The other day I was picking apples with my children in our backyard. We are very privileged to have four apple trees that produce a lot of delicious fruit. Unfortunately it was taking an awfully long time to pick all of them.

As the minutes turned into hours I couldn’t help but think that there must be a better way to pick these apples! I will often tell my students that there is more than one way to solve a problem, so I thought of my problem and current strategy:

Problem: It takes too long to pick apples with several distracted children.

Strategy: Pick apples one-by-one and place them in a basket. (no good)

After brainstorming I came up with a New Strategy: Shake the tree like crazy to knock the apples down, and then use a snow shovel to scoop them into the baskets.

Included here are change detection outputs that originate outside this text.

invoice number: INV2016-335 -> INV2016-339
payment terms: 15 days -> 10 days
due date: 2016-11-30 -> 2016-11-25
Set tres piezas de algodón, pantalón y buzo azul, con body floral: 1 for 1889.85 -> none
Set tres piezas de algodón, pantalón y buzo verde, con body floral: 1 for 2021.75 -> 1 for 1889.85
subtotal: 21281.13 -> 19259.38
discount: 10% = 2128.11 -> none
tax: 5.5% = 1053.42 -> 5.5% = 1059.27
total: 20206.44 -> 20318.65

It worked! Some apples were bruised, but I could live with that…

It is important for students (and all of us) to realize that there is often more than one way to solve a problem. Sir David Attenborough, an accomplished naturalist once said, “There are some four million different kinds of animals and plants in the world. Four million different solutions to the problems of staying alive.”

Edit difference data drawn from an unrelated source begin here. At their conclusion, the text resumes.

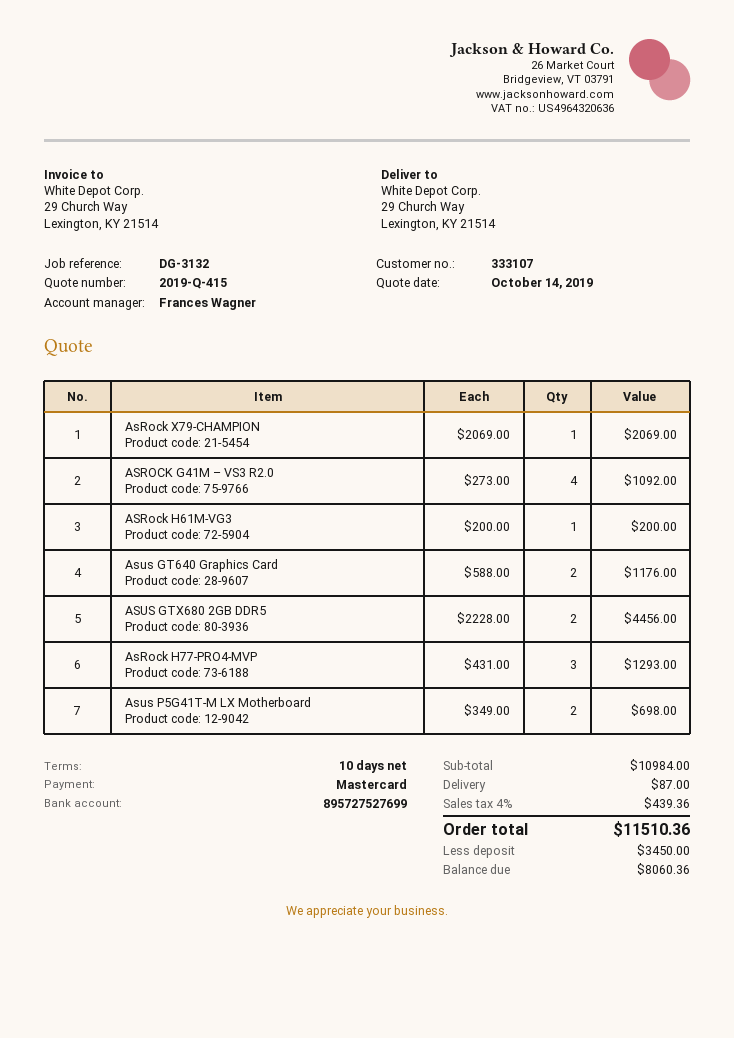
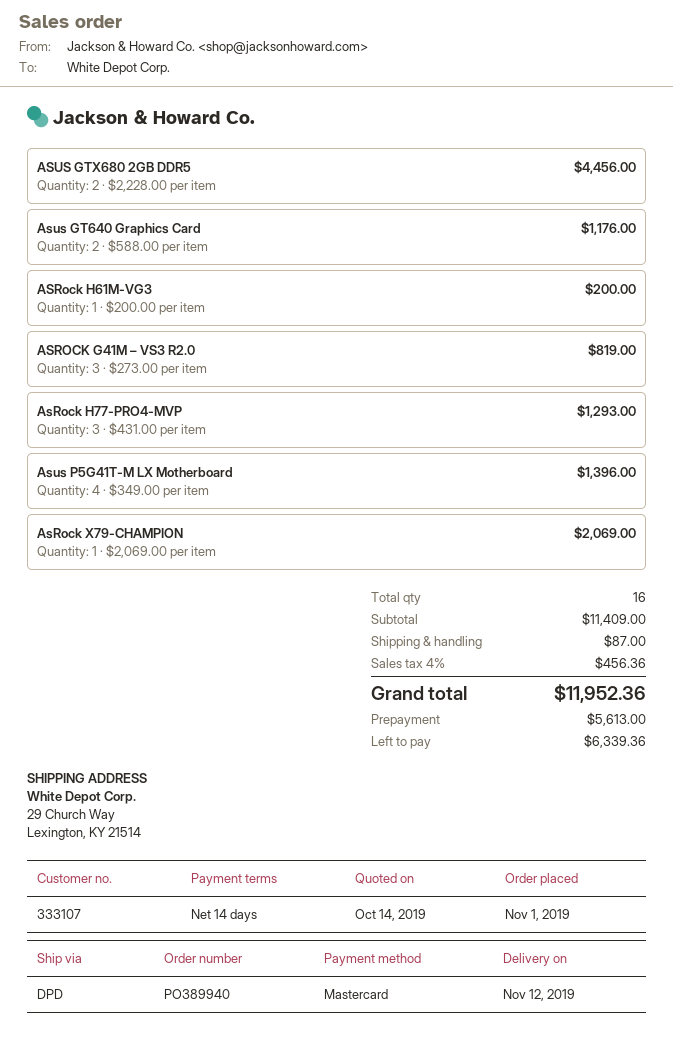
payment terms: 10 days -> 14 days
ASROCK G41M – VS3 R2.0: 4 x 273.00 = 1092.00 -> 3 x 273.00 = 819.00
Asus P5G41T-M LX Motherboard: 2 x 349.00 = 698.00 -> 4 x 349.00 = 1396.00
subtotal: 10984.00 -> 11409.00
tax: 4% = 439.36 -> 4% = 456.36
total: 11510.36 -> 11952.36
deposit: 3450.00 -> 5613.00
balance: 8060.36 -> 6339.36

Although there may not be four million, there are many math strategies to solve a variety of math problems. I can come up with three main reasons why there are multiple strategies to solve math problems:

1) The strategies work.

2) Some strategies can help people better understand the context of a math problem *and* its solution.

3) Different strategies work better for different people.

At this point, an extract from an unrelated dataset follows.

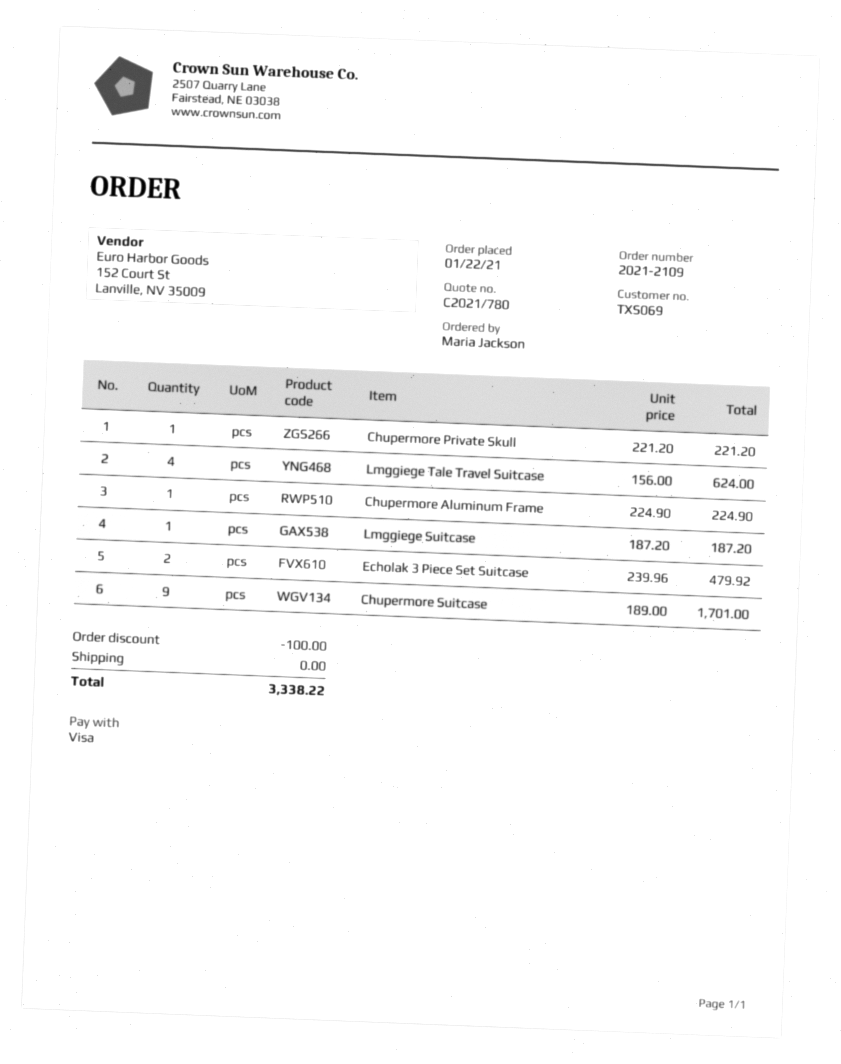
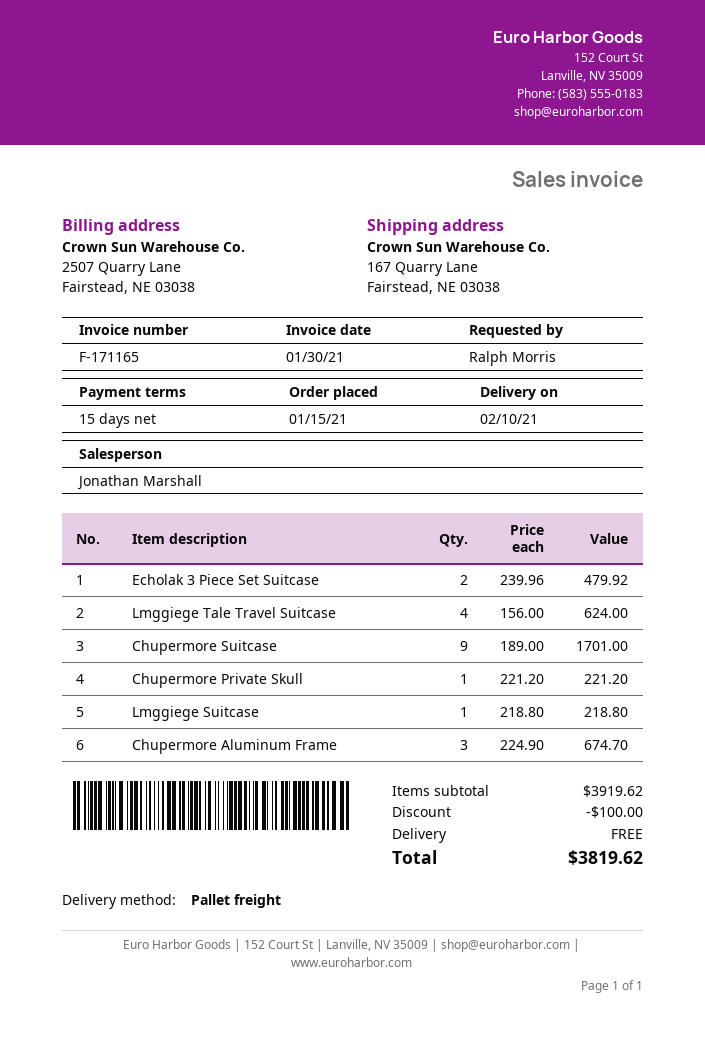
order date: 2021-01-22 -> 2021-01-15
ordered by: Maria Jackson -> Ralph Morris
Chupermore Aluminum Frame: 1 x 224.90 = 224.90 -> 3 x 224.90 = 674.70
Lmggiege Suitcase: 1 x 187.20 = 187.20 -> 1 x 218.80 = 218.80
total: 3338.22 -> 3819.62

Once in awhile a math problem-solving strategy will find its way to social media because someone found it to be disagreeable and needs to share their discouragement. I have no problem with someone voicing their opinion. But the fact is some strategies do work for others more than they work for you, and vice versa. And sometimes strategies can help assist people with understanding why something occurs – for instance, why you put a one in front of a number after you have “borrowed” from the number beside it.

A discouragement of mine as a professional educator is that not all math word problems are created equal. What I mean is that not are all worded in the most understandable way for youth (or adults for that matter). But please trust that I will do what I can to either reword a problem for your child in a way that makes sense for him or her, or I will provide an entirely different word problem that is appropriate for your child (if they face a word problem of the most disagreeable nature). After all, as stated by inventor and engineer Charles Kettering, “A problem well-stated is a problem half-solved.”

And well-stated problems often have a variety of effective strategies that can assist with finding the correct solution.